"Surprising as it may seem, this study indicates that similar conditions are best for all sorts of races"
About this Quote
But the subtext is not as egalitarian as it sounds. The key word is “best,” which smuggles in a normative standard: best for what, and measured by whose outcomes? In Huntington’s world, “best” often meant productivity, energy, and the kind of economic output prized by industrial modernity. By casting environmental “conditions” as destiny’s thermostat, the sentence keeps the causal engine outside politics: inequality becomes a matter of climate optimization rather than colonial extraction, labor exploitation, or segregated institutions.

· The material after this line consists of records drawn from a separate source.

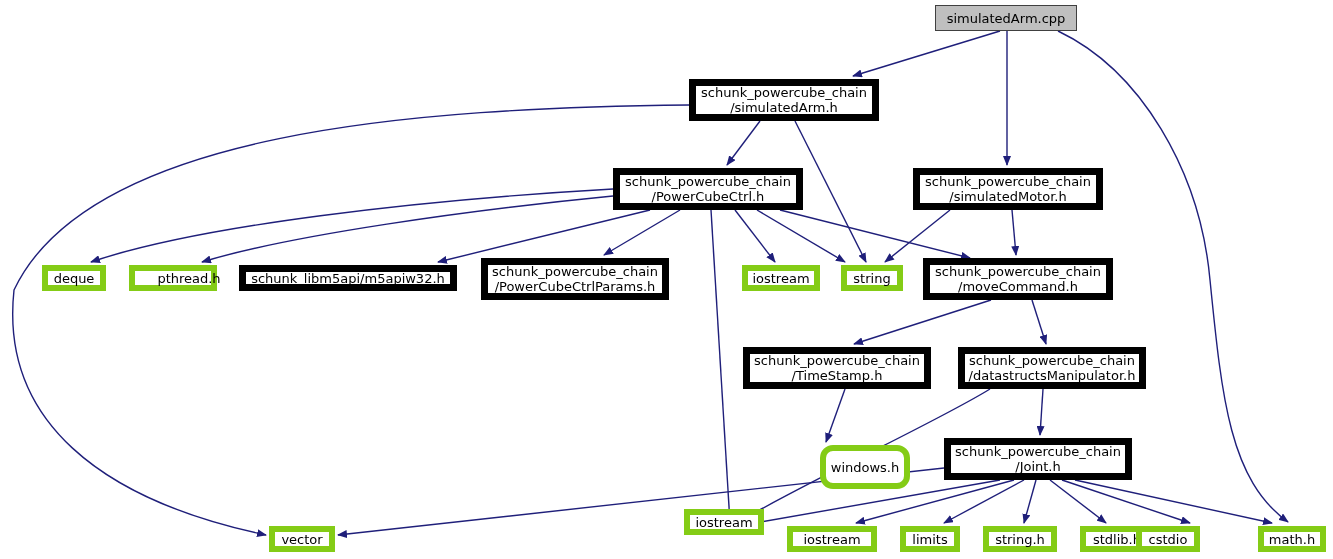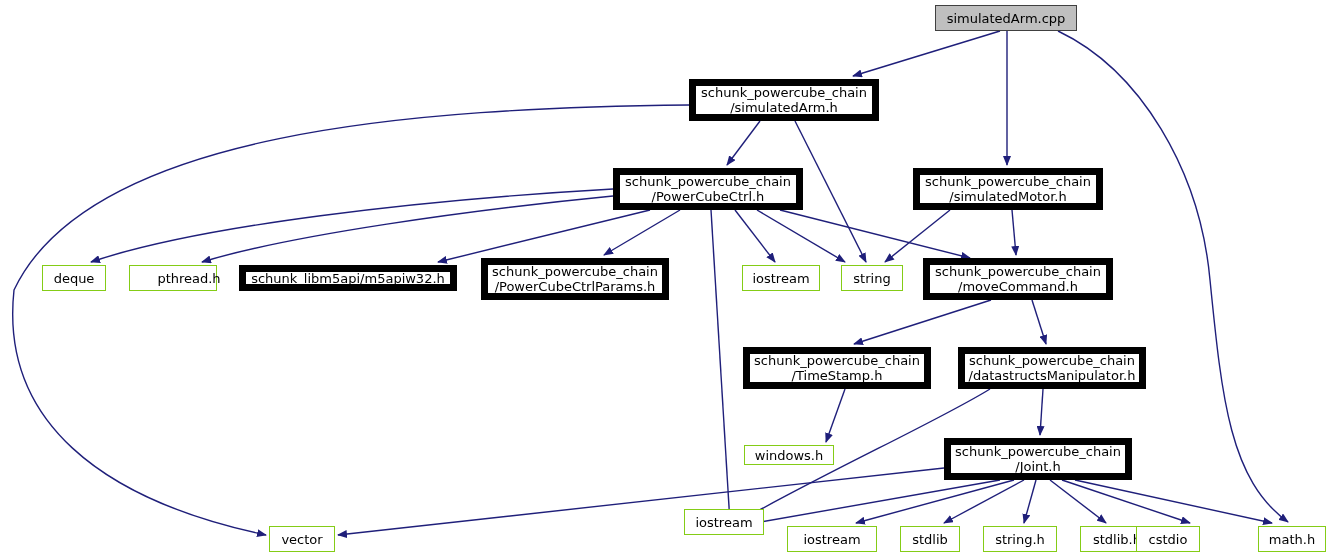"deque" .node { border: 1px solid #84cc16 -> 6px solid #84cc16 }
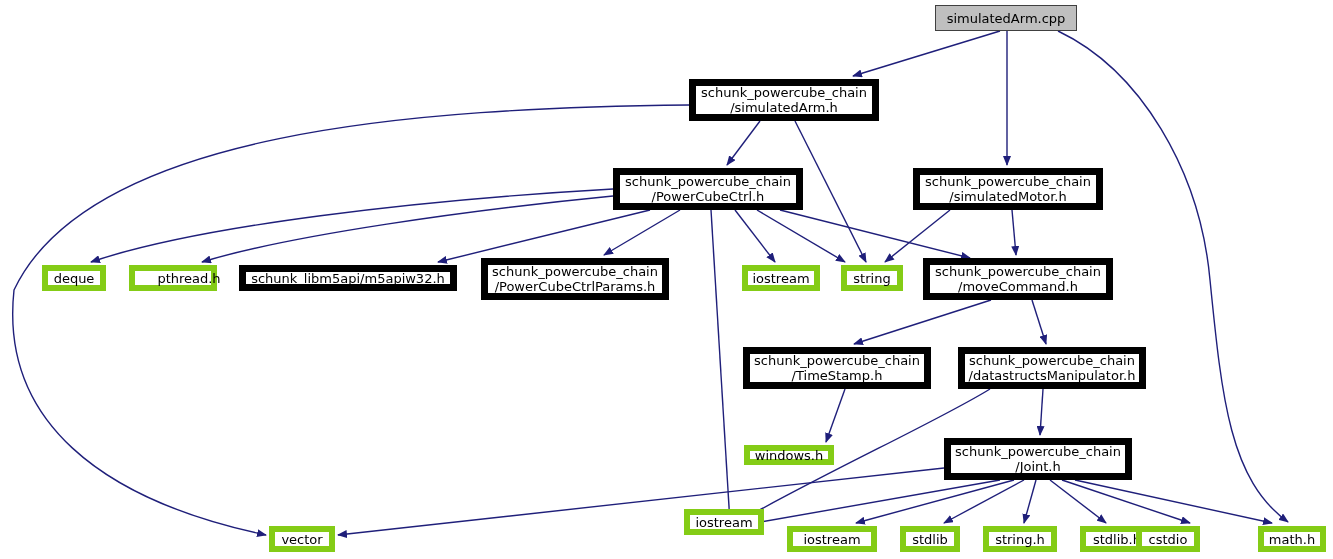"windows.h" div.node { border-radius: none -> 13px; height: 20px -> 44px; left: 744px -> 820px }
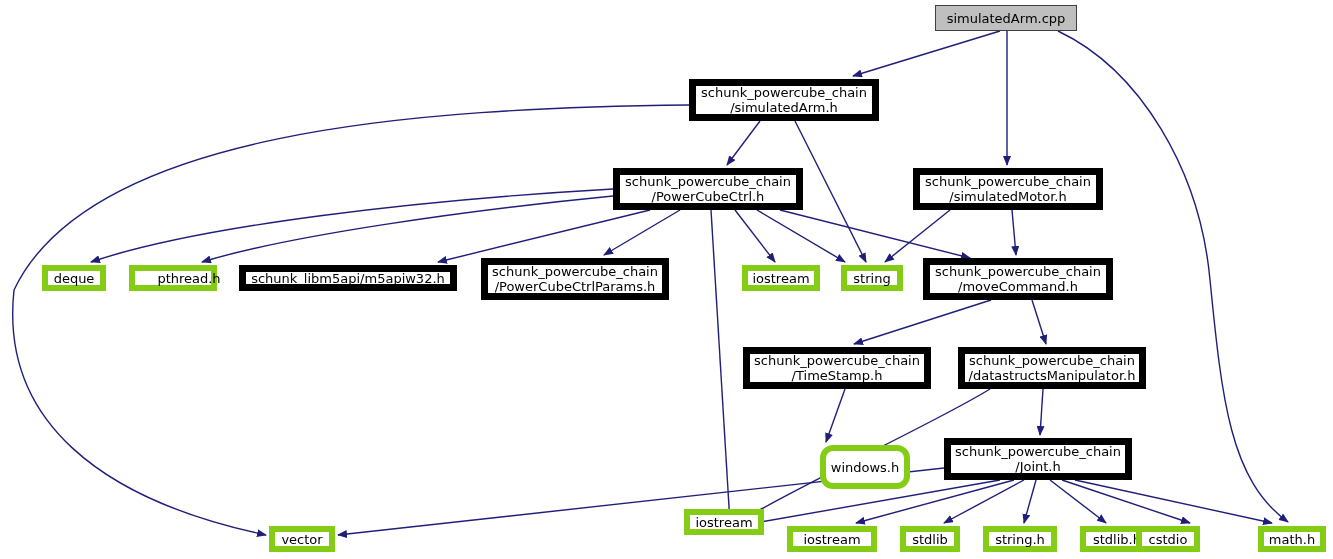"stdlib" span.node-label { text: stdlib -> limits }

Context matters: Huntington was a leading voice in environmental determinism, a framework that could seem progressive by arguing for common human capacities, yet still functioned as a refined tool for social sorting. The quote works because it offers a soothing universal - one set of “ideal” conditions - while preserving the era’s obsession with measuring, comparing, and disciplining populations under the banner of neutral science.
Quote Details
| Topic | Equality |
|---|---|
| Source | Help us find the source |
| Cite |
Citation Formats
APA Style (7th ed.)
Huntington, Ellsworth. (2026, January 17). Surprising as it may seem, this study indicates that similar conditions are best for all sorts of races. FixQuotes. https://fixquotes.com/quotes/surprising-as-it-may-seem-this-study-indicates-82154/
Chicago Style
Huntington, Ellsworth. "Surprising as it may seem, this study indicates that similar conditions are best for all sorts of races." FixQuotes. January 17, 2026. https://fixquotes.com/quotes/surprising-as-it-may-seem-this-study-indicates-82154/.
MLA Style (9th ed.)
"Surprising as it may seem, this study indicates that similar conditions are best for all sorts of races." FixQuotes, 17 Jan. 2026, https://fixquotes.com/quotes/surprising-as-it-may-seem-this-study-indicates-82154/. Accessed 12 Feb. 2026.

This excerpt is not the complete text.